Users can inform on people who hold unauthorised beliefs or unorthodox interpretations of the six religions recognised by the state. Human rights groups have criticised the software, arguing that it will only serve to undermine religious tolerance in the country.
Jakarta (AsiaNews/Agencies) – The Jakarta Prosecutor’s Office launched a new smartphone app that would allow Indonesian citizens to report suspected cases of religious heresy.
Users of the app can report groups practising unrecognised faiths or unorthodox interpretations of Indonesia’s six officially recognised religions, (Islam, Hinduism, Catholicism, Protestantism, Buddhism and Confucianism).

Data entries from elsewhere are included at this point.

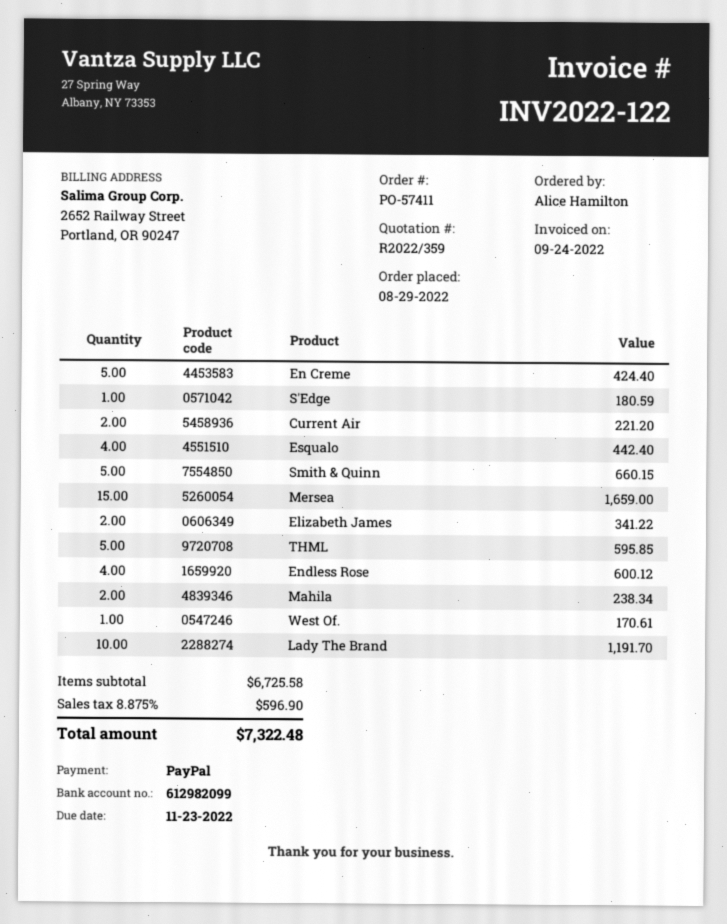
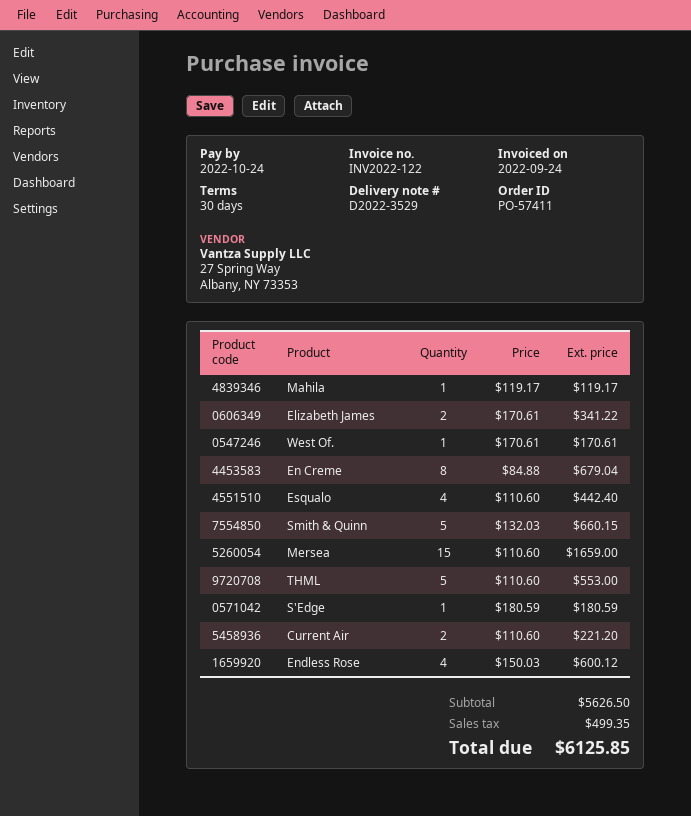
due date: 2022-11-23 -> 2022-10-24
En Creme: 5 for 424.40 -> 8 for 679.04
THML: 5 for 595.85 -> 5 for 553.00
Mahila: 2 for 238.34 -> 1 for 119.17
Lady The Brand: 10 for 1191.70 -> none
subtotal: 6725.58 -> 5626.50
tax: 596.90 -> 499.35
total: 7322.48 -> 6125.85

It features a list of religious edicts issued by the country’s top Muslim clerical body, information on blacklisted organisations and a digital complaints form, which replaces the former cumbersome process of submitting a written accusation to a government office.
Information on the app will be updated every two months in accordance with data gathered from the religious affairs ministry, religious leaders and other sources of intelligence, the Prosecutor’s Office said.
Human rights groups have criticised the app saying that streamlining the process will only serve to further worsen religious tolerance in Indonesia, which has seen anti-minorities movements led by Islamic supremacists gather pace in recent years.
More importantly, rights defenders fear for the followers of traditional beliefs or new religious movements.
Although the world’s most populous Muslim nation is largely secular, Islamic conservatism is on the rise.
A recent study by the Indonesia Survey Institute showed that 38 per cent of Muslim respondents objected to non-Muslims performing their religious rites, a slight increase from 36 per cent last year. More than half of Muslim respondents also said that they objected to non-Muslims building religious facilities.
The country’s national commission on human rights, known as Komnas HAM, is calling for the removal of the Smart Pakem app from online stores. However, the Ministry of Communications and Information Technology has said that further evaluation and assessment of public opinion is required before it can organise a meeting with the Prosecutor’s Office and Komnas HAM over the future of the app.